-- SUPPLIED DATA --

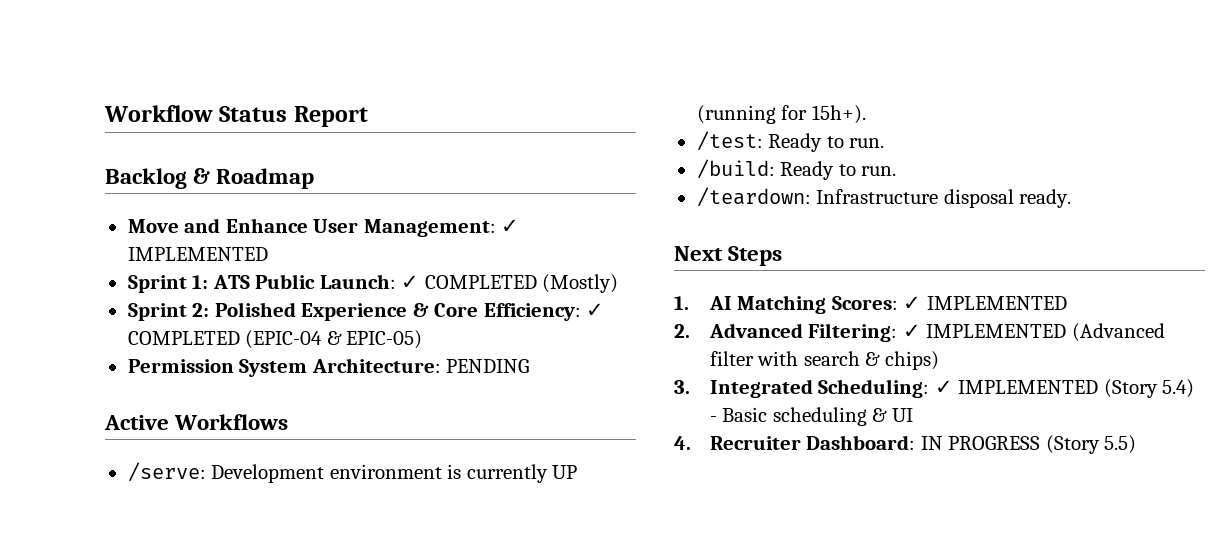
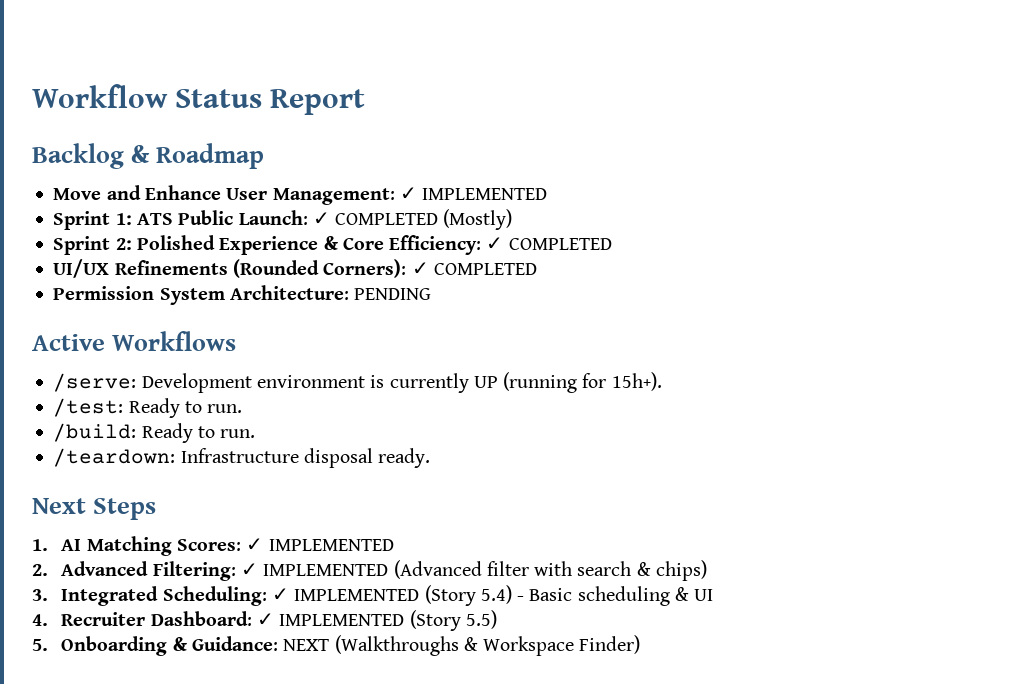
- Sprint 2: Polished Experience & Core Efficiency: ✓ COMPLETED (EPIC-04 & EPIC-05)
+ Sprint 2: Polished Experience & Core Efficiency: ✓ COMPLETED
+ UI/UX Refinements (Rounded Corners): ✓ COMPLETED
- 4. Recruiter Dashboard: IN PROGRESS (Story 5.5)
+ 4. Recruiter Dashboard: ✓ IMPLEMENTED (Story 5.5)
+ 5. Onboarding & Guidance: NEXT (Walkthroughs & Workspace Finder)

-- WHAT IS NEEDED --
Give the material again exactly as it is, but keep the pictures out.

-- SOLUTION FOR THIS EXERCISE --
- Sprint 2: Polished Experience & Core Efficiency: ✓ COMPLETED (EPIC-04 & EPIC-05)
+ Sprint 2: Polished Experience & Core Efficiency: ✓ COMPLETED
+ UI/UX Refinements (Rounded Corners): ✓ COMPLETED
- 4. Recruiter Dashboard: IN PROGRESS (Story 5.5)
+ 4. Recruiter Dashboard: ✓ IMPLEMENTED (Story 5.5)
+ 5. Onboarding & Guidance: NEXT (Walkthroughs & Workspace Finder)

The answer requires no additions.